В отношении собственно Нади у Самарцева не было злости, хотя он и имел безусловное право её вынашивать и лелеять. Так с ним поступить… можно было извести себя переживаниями, наделать глупостей, стать посмешищем, влипнуть в неприятности. Но нет – Аркадий Маркович стоически перенёс эти три месяца, последовашие за разрывом. Его утешало высшее знание – знание того, что Берестова, столь жестоко поступившая с ним, фактически плюнувшая ему в лицо, нарушила основополагающие законы бытия, покусилась на принципы мироздания. Так не поступают. Так не делают. Самарцев был атеистом, и фразу «бог накажет» никогда не произносил, даже мысленно. Но в высший суд и в высшую справедливость верил! Вся его жизнь была подтверждением того, что «каждому воздастся по делам его». Что именно ему суждено будет сыграть «роль топора в руках судьбы».
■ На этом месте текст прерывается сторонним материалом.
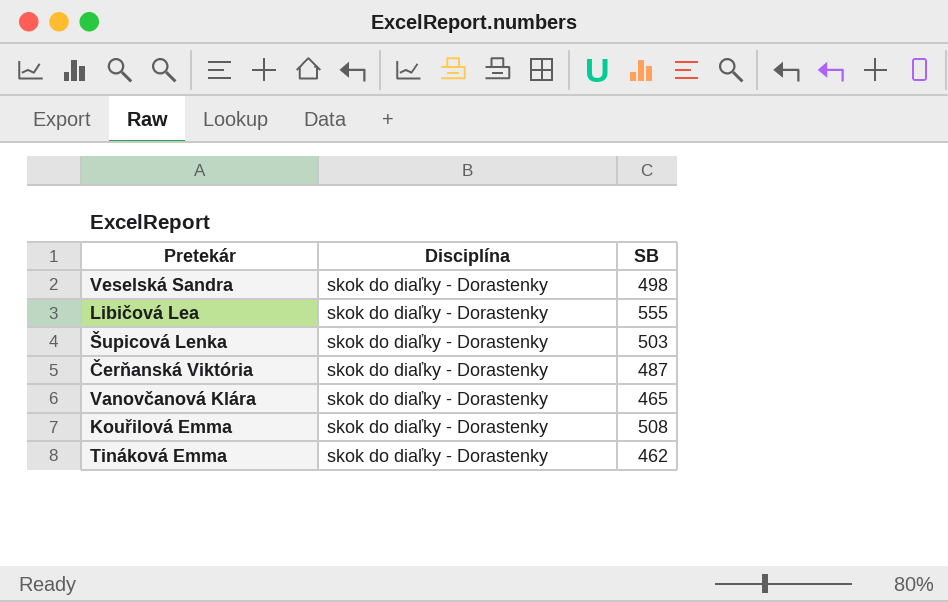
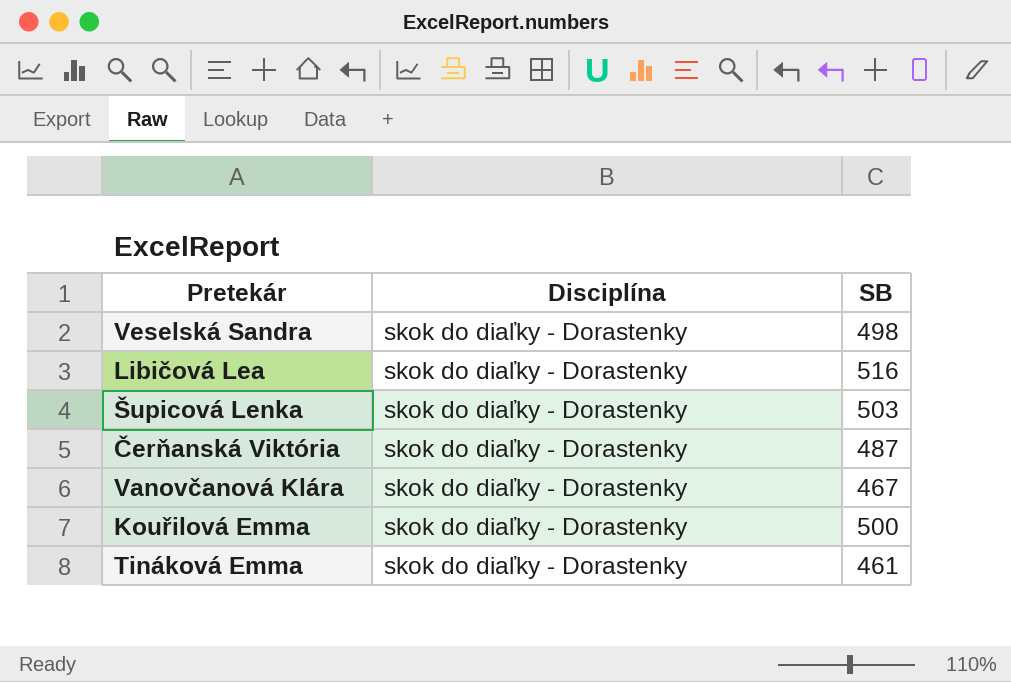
Libičová Lea | SB: 555 -> 516
Vanovčanová Klára | SB: 465 -> 467
Kouřilová Emma | SB: 508 -> 500
Tináková Emma | SB: 462 -> 461

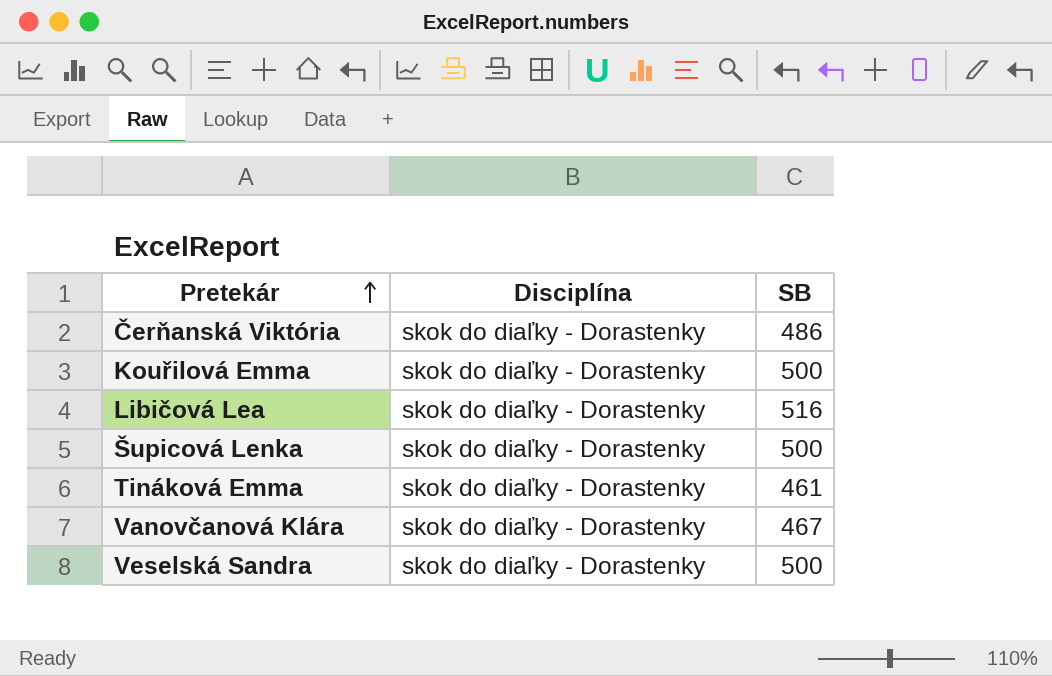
row order: none -> Pretekár ascending
Čerňanská Viktória | SB: 487 -> 486
Šupicová Lenka | SB: 503 -> 500
Veselská Sandra | SB: 498 -> 500

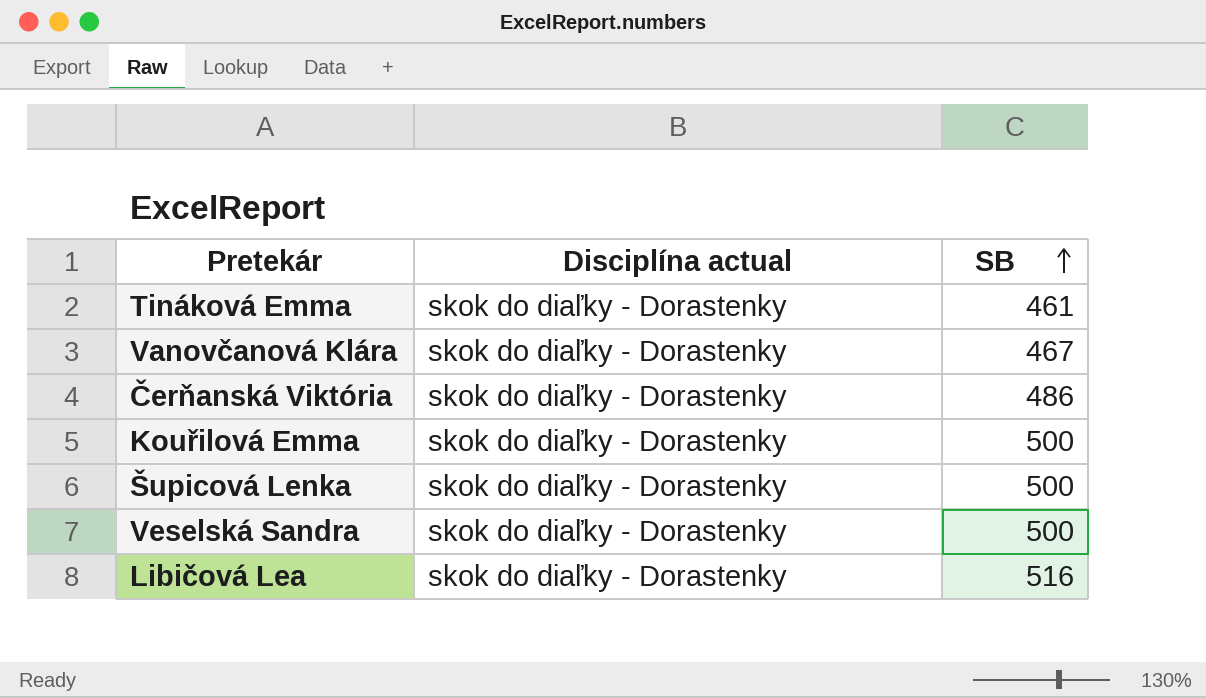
row order: Pretekár ascending -> SB ascending
column name: Disciplína -> Disciplína actual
Последнее подтверждение этому- Ломоносов и Булгаков. Оба вели себя неправильно, оба нарушали, оба мушкетёрствовали тут в худшем смысле этого слова. И что? Не нужно было разнюхивать, подсиживать, интриговать – просто дождаться момента, когда всё само сделается. Враги будут поданы на блюдечке с голубой каёмочкой, и справедливость восторжествует.
Так и Надя. Хорохорилась, топорщилась, демонстрировала «вольнодумную химеру юности». Оскорбляла старшего, питающего самые лучшие чувства. Думала – красивая, думала – умная, думала – молодая, независимая, самая-самая-самая? Так нет же! Вот, пришла, вот, сидишь, вот, виновато моргаешь – губки бантиком. И что с того, что ты невеста Горевалова? Сложила крылышки! В глазах- огни? Ах, тебе не хочется? А придётся – придётся сейчас раскрывать эти губки.
Придётся отсосать у дяди Аркадия…
И справедливость будет восстановлена. Пусть даже таким некрасивым способом. Нет ничего сильнее удовлетворённого чувства справедливости. Именно оно и является этим… как его… «категорическим императивом».
И момент какой удобный! Студенты разошлись. Дневной персонал тоже. Никто не подслушает. Никого Самарцев не ждёт, никаких дел у него нет, рабочий день закончился. И вообще, неизвестно, почему он сидит в кабинете и не уходит. Никто не придёт. Телефонная трубка снята. Дверь закрыта на замок. Если вдруг кто и придёт – ну стукнет, ну постоит. Не открывают – значит, нет никого. Лаборантка Лариса уже ушла. Пётр? Это было бы очень неприятно, но вряд ли он ещё в отделении. Дольше 15.00 он никогда не задерживается. И он, конечно, не знает о визите своей обожаемой невесты. Как не знает о ней многого…
Итак, можно забыть обо всём и всецело отдаться отмщению.
Сладкому отмщению…
Однако… голос, раздавшийся за дверью, заставил доцента мгновенно привести себя в порядок, одёрнуть халат, отпереть дверь и впустить нежданного визитёра.
Это был профессор Тихомиров собственной персоной.
Нужно пояснить, что Всеволод Викентевич уже лет пять не посещал кабинет своего доцента. Он решал все кафедральные вопросы после утренней конференции, Аркадия Марковича, если нужно было, вызывал к себе по телефону или через Ларису.
А взять и прийти самому…
Самарцев был капитально сбит с толку.
– Я так и думал, что ты ещё на работе, – сказал Тихомиров, входя. – Телефон занят у тебя постоянно. А, Надежда Константиновна, и вы здесь? Рад, очень рад вас видеть. Прекрасно выглядите. Как там поживают доблестные акушерство и гинекология?
Берестова тоже овладела собой, встала при появлении член-корреспондента, поблагодарила профессора бодрым и оптимистичным голосом и с тревогой взглянула на Самарцева.
– Аркадий Маркович…
– Мы потом договорим, – отпустил её доцент. – Думаю, ваш вопрос можно будет решить. Позвоните мне завтра.